You may also think that these Comfort Care Kits are large and bulky but that’s also not the case. At first they were each easily contained in a two-gallon ziplock baggie. Then I decided a sturdier container was warranted, and I began to pick up small size travel suitcases for a dollar or two at the Goodwill or Salvation Army – the type of suitcases that are about a foot wide and 8 inches deep, designed to hold your hair dryer and your electric razor and all your personal needs while on the road. Some people call these “train cases”. I was easily able to store ten such travel cases on a shelf in a closet, where they will be readily accessible should they ever be needed.

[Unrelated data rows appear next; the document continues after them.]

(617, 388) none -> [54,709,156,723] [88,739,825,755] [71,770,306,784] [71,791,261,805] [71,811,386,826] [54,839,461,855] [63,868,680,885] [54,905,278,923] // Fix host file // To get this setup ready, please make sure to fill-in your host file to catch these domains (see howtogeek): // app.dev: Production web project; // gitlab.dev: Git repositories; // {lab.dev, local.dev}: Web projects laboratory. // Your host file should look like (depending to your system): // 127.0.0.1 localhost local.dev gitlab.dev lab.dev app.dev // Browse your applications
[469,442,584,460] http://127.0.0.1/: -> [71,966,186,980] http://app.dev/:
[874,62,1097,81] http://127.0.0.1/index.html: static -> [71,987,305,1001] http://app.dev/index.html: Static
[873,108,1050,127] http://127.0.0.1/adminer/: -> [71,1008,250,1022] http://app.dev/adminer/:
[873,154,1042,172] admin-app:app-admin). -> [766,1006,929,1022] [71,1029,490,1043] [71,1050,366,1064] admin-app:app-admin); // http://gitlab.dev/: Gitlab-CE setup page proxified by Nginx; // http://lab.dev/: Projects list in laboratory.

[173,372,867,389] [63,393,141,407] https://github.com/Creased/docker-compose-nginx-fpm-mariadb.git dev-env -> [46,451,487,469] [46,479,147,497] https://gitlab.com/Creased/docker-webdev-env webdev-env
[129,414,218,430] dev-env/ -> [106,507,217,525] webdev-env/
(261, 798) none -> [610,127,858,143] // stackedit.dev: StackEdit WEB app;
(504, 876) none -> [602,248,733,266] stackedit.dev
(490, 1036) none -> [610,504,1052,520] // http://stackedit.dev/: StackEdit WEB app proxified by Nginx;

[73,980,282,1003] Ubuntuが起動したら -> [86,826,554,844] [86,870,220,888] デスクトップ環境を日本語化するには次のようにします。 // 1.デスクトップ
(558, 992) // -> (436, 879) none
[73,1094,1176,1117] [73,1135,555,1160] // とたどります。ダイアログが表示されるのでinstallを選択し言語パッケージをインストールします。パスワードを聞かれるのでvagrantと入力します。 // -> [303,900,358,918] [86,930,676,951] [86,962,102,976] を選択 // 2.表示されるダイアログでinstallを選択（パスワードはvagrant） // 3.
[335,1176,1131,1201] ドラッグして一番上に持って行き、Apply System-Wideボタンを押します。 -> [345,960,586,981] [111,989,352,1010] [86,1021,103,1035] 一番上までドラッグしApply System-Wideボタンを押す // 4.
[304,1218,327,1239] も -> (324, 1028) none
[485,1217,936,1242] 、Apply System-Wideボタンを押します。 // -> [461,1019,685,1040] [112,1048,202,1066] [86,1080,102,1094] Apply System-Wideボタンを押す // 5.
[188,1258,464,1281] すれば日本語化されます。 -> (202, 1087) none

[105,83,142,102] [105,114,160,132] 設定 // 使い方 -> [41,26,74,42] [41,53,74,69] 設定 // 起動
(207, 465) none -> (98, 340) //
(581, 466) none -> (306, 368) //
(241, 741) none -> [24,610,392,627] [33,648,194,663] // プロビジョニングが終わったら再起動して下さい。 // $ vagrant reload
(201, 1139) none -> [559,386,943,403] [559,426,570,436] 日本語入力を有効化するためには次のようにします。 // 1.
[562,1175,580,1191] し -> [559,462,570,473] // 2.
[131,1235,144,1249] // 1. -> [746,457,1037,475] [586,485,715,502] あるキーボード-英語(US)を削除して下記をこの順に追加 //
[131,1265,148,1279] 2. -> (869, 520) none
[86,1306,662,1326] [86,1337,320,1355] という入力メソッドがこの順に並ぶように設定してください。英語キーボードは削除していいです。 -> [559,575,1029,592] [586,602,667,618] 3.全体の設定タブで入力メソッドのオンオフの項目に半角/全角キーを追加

I continue to add to the contents of my Comfort Care Kits as my budget allows. Still on my wish list is a pouch of tobacco for each kit, which will bring enormous relief to those suffering from nicotine withdrawal (thereby keeping the peace in the household), and will provide non-smokers with a valuable bargaining chip. For the utmost in post-apocalyptic home entertainment, a pocket-size 2-gigabyte MP3 player will hold hours worth of music or free downloadable audio books (available at Librivox.org or your local library), and can be purchased for about $15 each. A bottle of chlorophyll (not chloroform!) will definitely improve the atmosphere of the household if the toilets aren’t working and many people are pooping in an enclosed area. Chlorophyll – which is the stuff that makes plants green – takes away the odor and would be a valuable addition to the kits if we’re all huddling in my basement bunker waiting for the nuclear fallout to dissipate.
If you decide to assemble Comfort Care Kits of your own, then I invite you to watch the movie “The Day After” for inspiration. When you come to the scene where actor John Cullum crawls out of his basement to survey the damage, and comes across huddled refugees looking despondent, think of how good it would feel if you were able to say, “Go on up to the house. I have some things set aside for you up there” — and then hand a group of miserable people a bunch of little suitcases packed with a lot of love.